▼

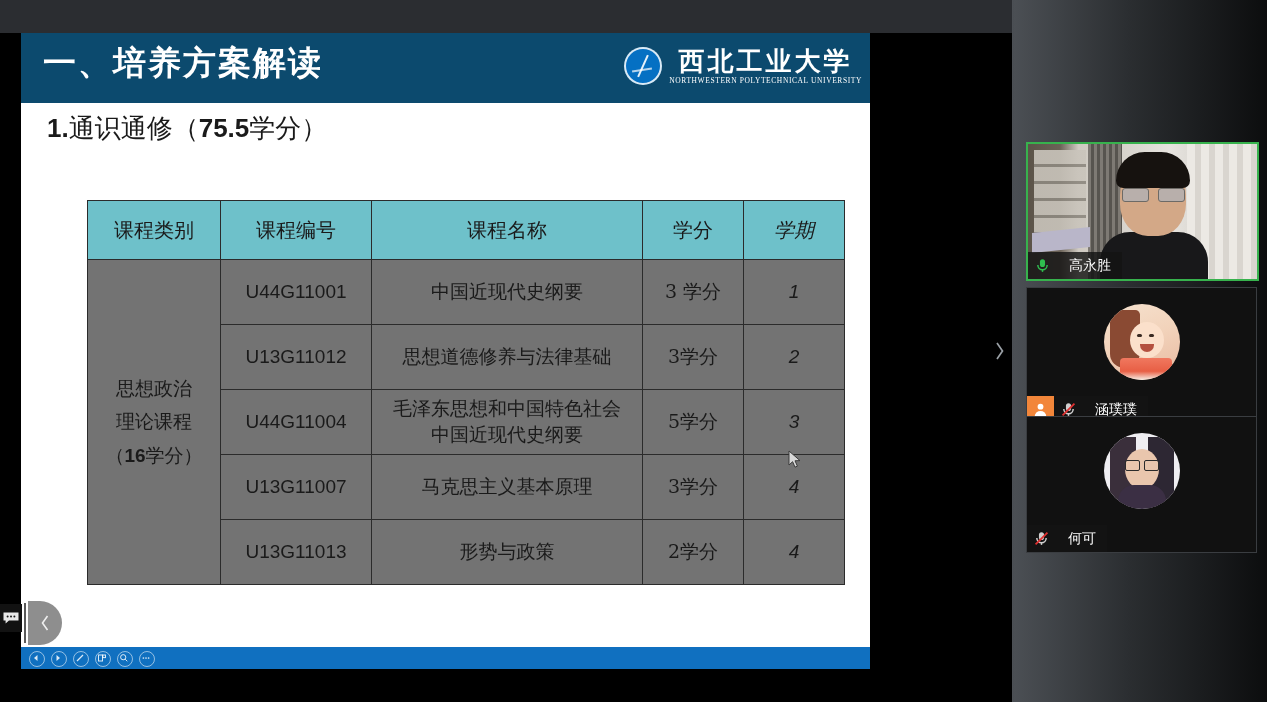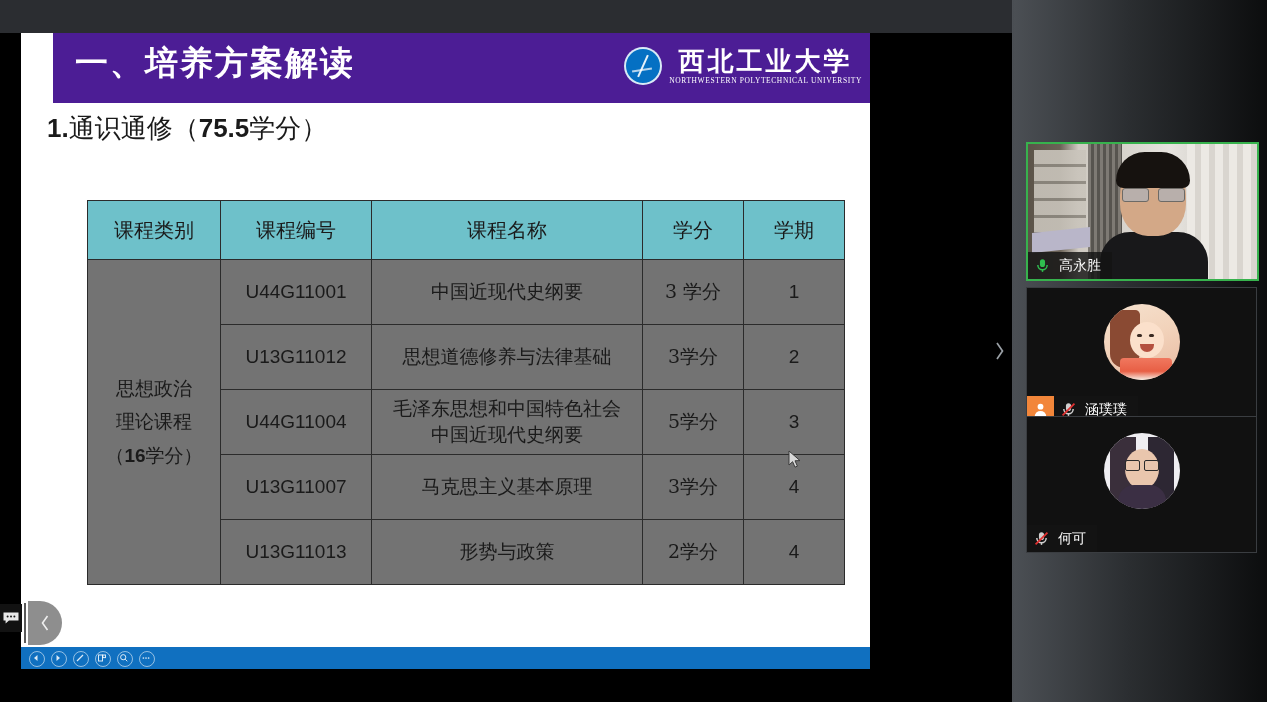--- a/index.html
+++ b/index.html
@@ -19,7 +19,7 @@
   
   .slide{position:absolute;left:21px;top:0px;width:849px;height:614px;background:#fff;}
 
-  .slide-header{position:relative;height:70px;background:#4c1d95;margin-left:32px;}
+  .slide-header{position:relative;height:70px;background:#0c4a6e;}
   .slide-title{
     position:absolute;left:22px;top:8px;
     color:#fff;font-weight:bold;font-size:33px;letter-spacing:2px;

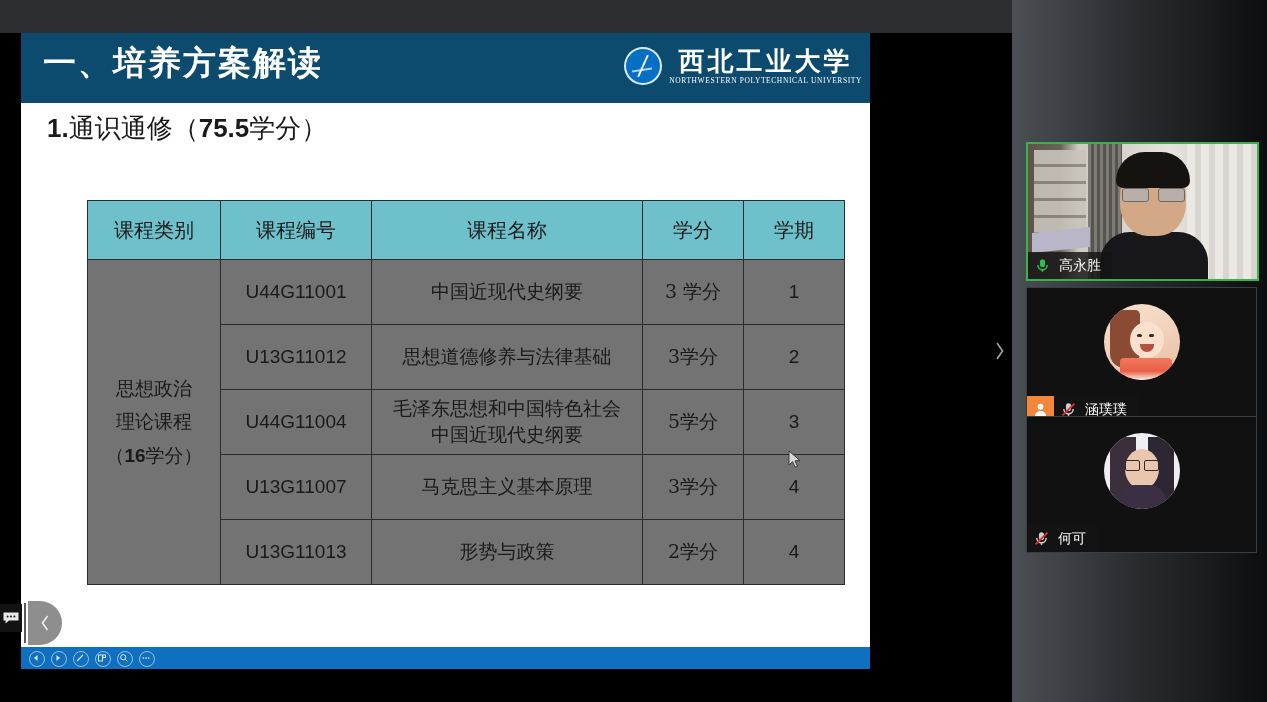--- a/index.html
+++ b/index.html
@@ -64,7 +64,7 @@
   .c-code{width:148px;font-family:"Liberation Sans",sans-serif;font-size:19px;}
   .c-name{width:268px;}
   .c-cred{width:98px;}
-  .c-term{width:98px;font-family:"Liberation Sans",sans-serif;}
+  .c-term{width:98px;font-family:"Liberation Sans",sans-serif;font-style:italic;}
   .cat-cell{font-size:18px;line-height:1.75;}
   .cat-cell b{font-family:"Liberation Sans",sans-serif;}
   .name2{line-height:1.35;}

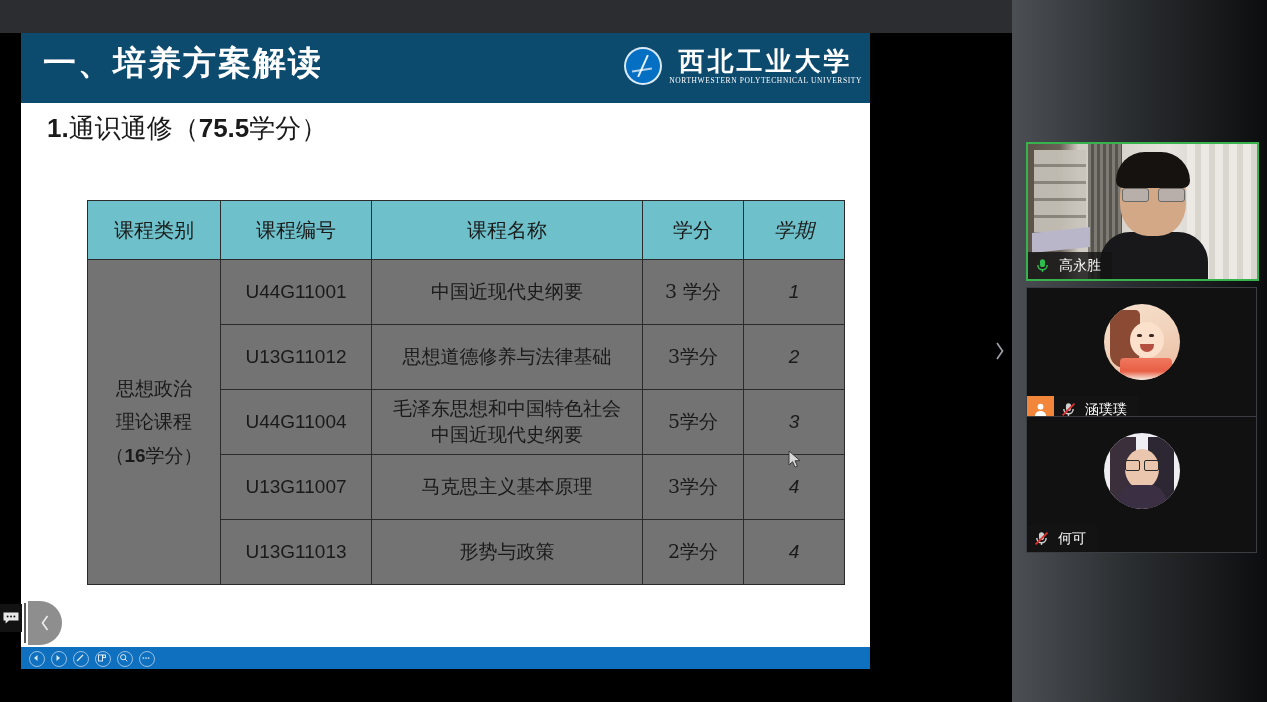--- a/index.html
+++ b/index.html
@@ -145,7 +145,7 @@
 
   .namebar{position:absolute;left:0;bottom:0;display:flex;align-items:center;height:27px;}
   .host-badge{width:27px;height:27px;background:#f2863a;display:flex;align-items:center;justify-content:center;flex:0 0 auto;}
-  .name-chip{height:27px;background:rgba(20,20,20,.82);display:flex;align-items:center;gap:8px;padding:0 11px 0 6px;}
+  .name-chip{height:27px;background:rgba(20,20,20,.82);display:flex;align-items:center;gap:18px;padding:0 11px 0 6px;}
   .pname{color:#fff;font-size:14px;white-space:nowrap;
     font-family:"DejaVu Sans","Liberation Sans",sans-serif;}
   .mic{width:17px;height:17px;flex:0 0 auto;}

▲

Exercise aim: Say how many lines above contain the string "family". Answer with the number only.

Response to the task: 5